- British's competition regulator has ordered Meta, Facebook's parent company, to sell Giphy.
- Meta completed its purchase of Giphy in May 2020, but authorities began probing the deal soon after.
UK competition regulators have ordered Facebook parent company Meta to sell GIF database Giphy.
The Competition and Markets Authority said Tuesday that Meta's takeover of Giphy "could allow Meta to limit other social media platforms' access to GIFs, making those sites less attractive to users and less competitive."
Meta completed its purchase of Giphy in May 2020, with various news outlets putting the deal at between $300 and $400 million. Meta owns Facebook, Instagram, WhatsApp, and Oculus.
The CMA started probing the deal in June 2020 and in October 2021 it fined Meta $70 million, accusing it of not reporting all required information about how it was continuing to compete with Giphy.
The month after it ordered Meta to sell Giphy, which the social-media giant appealed.
In July, the UK's Competition Appeal Tribunal (CAT) upheld the CMA's decision on five of the six challenged grounds.
The CMA said Tuesday that it was issuing its "final decision."

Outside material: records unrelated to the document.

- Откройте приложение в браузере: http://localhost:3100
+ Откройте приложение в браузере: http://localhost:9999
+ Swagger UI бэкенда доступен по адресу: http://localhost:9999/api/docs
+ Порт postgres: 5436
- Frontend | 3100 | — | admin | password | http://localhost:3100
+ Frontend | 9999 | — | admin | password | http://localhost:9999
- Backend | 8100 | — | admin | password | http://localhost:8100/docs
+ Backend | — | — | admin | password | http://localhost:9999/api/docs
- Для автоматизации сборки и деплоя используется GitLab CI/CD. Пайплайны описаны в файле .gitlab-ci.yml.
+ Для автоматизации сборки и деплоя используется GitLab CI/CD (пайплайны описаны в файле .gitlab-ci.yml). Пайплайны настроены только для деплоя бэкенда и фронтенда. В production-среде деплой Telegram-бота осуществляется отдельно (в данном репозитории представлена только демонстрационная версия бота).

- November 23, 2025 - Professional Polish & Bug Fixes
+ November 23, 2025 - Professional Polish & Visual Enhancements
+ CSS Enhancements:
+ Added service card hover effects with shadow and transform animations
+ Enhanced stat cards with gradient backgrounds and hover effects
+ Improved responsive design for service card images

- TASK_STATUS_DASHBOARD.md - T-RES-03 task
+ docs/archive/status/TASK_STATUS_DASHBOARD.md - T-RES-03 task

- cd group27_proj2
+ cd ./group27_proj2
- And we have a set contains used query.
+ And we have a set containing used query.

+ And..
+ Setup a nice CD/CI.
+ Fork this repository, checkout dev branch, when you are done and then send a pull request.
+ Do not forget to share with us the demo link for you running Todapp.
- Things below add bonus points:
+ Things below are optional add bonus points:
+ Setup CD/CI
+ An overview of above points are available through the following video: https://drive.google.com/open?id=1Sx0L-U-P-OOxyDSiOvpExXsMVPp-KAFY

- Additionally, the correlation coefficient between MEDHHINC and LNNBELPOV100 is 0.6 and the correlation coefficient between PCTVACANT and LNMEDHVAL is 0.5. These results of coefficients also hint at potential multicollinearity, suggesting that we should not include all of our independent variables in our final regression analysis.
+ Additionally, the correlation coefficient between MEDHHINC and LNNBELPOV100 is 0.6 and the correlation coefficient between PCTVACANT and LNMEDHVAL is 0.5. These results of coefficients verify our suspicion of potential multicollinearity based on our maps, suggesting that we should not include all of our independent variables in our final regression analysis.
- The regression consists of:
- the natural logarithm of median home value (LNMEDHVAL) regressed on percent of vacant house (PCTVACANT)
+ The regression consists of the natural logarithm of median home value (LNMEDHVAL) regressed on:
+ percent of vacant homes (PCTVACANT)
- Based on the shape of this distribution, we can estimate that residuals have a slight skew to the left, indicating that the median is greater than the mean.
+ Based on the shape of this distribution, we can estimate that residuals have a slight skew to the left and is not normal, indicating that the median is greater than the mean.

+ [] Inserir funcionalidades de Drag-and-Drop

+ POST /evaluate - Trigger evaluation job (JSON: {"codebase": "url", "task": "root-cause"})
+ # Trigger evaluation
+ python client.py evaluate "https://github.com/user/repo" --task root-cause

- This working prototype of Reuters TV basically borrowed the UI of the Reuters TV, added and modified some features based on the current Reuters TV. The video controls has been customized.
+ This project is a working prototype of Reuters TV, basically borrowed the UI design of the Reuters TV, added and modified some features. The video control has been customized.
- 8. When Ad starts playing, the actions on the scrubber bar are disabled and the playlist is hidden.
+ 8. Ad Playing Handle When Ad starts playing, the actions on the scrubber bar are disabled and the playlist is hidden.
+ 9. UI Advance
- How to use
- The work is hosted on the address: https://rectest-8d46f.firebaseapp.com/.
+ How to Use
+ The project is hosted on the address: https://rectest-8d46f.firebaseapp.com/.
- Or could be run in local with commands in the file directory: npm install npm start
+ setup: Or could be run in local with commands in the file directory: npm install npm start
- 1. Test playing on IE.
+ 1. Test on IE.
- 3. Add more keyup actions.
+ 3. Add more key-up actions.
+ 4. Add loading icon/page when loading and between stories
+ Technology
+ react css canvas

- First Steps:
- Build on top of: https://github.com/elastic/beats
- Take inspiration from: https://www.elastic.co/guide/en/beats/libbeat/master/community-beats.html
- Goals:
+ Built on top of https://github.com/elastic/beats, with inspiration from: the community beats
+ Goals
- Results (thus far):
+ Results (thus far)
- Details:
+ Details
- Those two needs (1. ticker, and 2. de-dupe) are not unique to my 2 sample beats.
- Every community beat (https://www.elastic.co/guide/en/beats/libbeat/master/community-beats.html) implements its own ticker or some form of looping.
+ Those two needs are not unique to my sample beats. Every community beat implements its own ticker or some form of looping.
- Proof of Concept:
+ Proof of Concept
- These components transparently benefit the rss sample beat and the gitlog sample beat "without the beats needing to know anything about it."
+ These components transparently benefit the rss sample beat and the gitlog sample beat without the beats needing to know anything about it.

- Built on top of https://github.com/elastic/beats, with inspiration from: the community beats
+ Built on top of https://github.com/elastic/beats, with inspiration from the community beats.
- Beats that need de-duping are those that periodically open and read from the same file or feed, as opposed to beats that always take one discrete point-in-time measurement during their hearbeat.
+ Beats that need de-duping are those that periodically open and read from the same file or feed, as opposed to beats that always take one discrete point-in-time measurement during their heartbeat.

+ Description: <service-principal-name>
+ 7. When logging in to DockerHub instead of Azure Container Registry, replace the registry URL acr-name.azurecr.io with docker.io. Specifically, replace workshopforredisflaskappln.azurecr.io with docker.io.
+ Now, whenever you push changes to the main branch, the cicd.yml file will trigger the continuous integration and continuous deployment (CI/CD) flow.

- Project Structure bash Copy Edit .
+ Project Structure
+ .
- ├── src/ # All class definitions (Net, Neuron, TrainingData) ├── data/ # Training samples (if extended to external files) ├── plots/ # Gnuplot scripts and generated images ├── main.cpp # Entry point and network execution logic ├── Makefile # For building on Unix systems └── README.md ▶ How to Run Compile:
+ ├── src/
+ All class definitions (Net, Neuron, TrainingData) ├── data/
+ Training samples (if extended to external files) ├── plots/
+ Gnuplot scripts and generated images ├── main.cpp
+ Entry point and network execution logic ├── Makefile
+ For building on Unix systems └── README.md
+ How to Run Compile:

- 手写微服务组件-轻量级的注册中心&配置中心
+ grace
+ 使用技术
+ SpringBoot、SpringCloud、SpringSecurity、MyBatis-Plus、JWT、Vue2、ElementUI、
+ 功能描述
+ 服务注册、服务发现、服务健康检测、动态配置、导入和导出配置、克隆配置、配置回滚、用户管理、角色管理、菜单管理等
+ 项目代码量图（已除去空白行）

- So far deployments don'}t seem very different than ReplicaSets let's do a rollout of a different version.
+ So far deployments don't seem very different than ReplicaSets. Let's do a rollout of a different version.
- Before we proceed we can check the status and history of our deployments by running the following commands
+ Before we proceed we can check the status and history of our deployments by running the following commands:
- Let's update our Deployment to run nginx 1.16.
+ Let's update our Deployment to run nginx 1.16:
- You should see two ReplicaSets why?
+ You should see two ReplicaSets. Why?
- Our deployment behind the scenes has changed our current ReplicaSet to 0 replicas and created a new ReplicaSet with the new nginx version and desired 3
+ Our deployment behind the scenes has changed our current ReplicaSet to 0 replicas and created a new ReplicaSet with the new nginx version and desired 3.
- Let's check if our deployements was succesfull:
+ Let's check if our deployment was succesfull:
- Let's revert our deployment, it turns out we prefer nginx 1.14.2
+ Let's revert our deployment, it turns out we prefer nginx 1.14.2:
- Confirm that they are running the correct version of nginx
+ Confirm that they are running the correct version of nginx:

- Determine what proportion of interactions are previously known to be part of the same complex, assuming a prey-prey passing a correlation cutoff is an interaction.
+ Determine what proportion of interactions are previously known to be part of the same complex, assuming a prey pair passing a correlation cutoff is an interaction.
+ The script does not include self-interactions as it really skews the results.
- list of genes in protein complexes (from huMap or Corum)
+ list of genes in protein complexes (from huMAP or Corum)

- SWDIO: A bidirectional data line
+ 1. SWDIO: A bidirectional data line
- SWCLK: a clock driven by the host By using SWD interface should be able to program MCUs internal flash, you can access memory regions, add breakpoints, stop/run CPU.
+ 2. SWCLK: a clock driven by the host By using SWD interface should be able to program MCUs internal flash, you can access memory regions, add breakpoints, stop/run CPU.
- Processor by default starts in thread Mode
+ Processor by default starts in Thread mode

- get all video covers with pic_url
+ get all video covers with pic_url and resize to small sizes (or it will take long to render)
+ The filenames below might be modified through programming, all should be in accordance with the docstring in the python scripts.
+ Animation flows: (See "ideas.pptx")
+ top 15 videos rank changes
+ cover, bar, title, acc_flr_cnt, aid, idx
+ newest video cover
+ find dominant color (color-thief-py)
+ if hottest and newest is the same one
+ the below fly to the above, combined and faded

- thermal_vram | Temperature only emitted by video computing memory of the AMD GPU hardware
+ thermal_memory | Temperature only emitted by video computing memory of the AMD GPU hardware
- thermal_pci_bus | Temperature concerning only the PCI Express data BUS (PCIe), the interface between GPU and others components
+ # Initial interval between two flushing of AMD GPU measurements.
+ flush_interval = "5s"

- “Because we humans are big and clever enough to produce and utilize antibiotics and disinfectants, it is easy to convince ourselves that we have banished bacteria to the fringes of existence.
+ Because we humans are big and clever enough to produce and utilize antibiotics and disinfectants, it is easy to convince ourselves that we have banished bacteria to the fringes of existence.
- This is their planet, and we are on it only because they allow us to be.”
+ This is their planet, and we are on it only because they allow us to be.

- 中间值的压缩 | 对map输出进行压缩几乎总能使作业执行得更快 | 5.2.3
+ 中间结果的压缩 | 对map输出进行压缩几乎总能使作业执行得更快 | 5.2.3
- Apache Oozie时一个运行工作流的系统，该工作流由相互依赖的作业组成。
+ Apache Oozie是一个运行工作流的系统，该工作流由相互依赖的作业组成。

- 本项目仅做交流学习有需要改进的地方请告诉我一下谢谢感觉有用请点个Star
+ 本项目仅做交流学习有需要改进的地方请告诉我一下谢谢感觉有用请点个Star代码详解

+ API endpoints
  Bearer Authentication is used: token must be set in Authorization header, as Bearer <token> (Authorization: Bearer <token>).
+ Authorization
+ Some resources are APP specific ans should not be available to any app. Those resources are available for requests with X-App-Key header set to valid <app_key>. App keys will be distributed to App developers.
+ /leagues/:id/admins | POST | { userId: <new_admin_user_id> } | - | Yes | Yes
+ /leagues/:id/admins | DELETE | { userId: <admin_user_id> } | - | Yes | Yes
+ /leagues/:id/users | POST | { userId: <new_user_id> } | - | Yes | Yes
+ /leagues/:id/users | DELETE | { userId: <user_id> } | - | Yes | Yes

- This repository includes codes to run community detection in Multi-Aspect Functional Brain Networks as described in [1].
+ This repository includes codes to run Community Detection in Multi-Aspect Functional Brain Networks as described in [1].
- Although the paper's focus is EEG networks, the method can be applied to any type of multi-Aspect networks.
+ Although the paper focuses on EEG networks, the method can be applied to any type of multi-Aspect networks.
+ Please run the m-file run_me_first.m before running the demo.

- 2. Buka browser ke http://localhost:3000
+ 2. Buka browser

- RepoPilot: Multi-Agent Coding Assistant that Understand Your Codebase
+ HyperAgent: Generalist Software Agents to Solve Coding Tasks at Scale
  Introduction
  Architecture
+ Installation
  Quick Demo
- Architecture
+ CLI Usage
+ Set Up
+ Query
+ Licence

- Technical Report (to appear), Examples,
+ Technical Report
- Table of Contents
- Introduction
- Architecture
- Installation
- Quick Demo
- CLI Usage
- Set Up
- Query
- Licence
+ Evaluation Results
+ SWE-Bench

As well as limiting other social-media sites' access to Giphy GIFs, the CMA said that Meta could change the terms of access and require customers including TikTok, Twitter and Snapchat to provide more data from UK users in order to access Giphy GIFs.
The merger would negatively impact the UK's display advertising market by removing Giphy as a challenger, the CMA said.
"The CMA has concluded the only way to avoid the significant impact the deal would have on competition is for Giphy to be sold off in its entirety to an approved buyer," it said.
"We are disappointed by the CMA's decision but accept today's ruling as the final word on the matter," a Meta spokesperson told Insider. "We will work closely with the CMA on divesting GIPHY ... We will continue to evaluate opportunities – including through acquisition – to bring innovation and choice to more people in the UK and around the world."
Bloomberg reported that this was the first time a global regulator has forced a Big Tech firm to go back on a completed deal.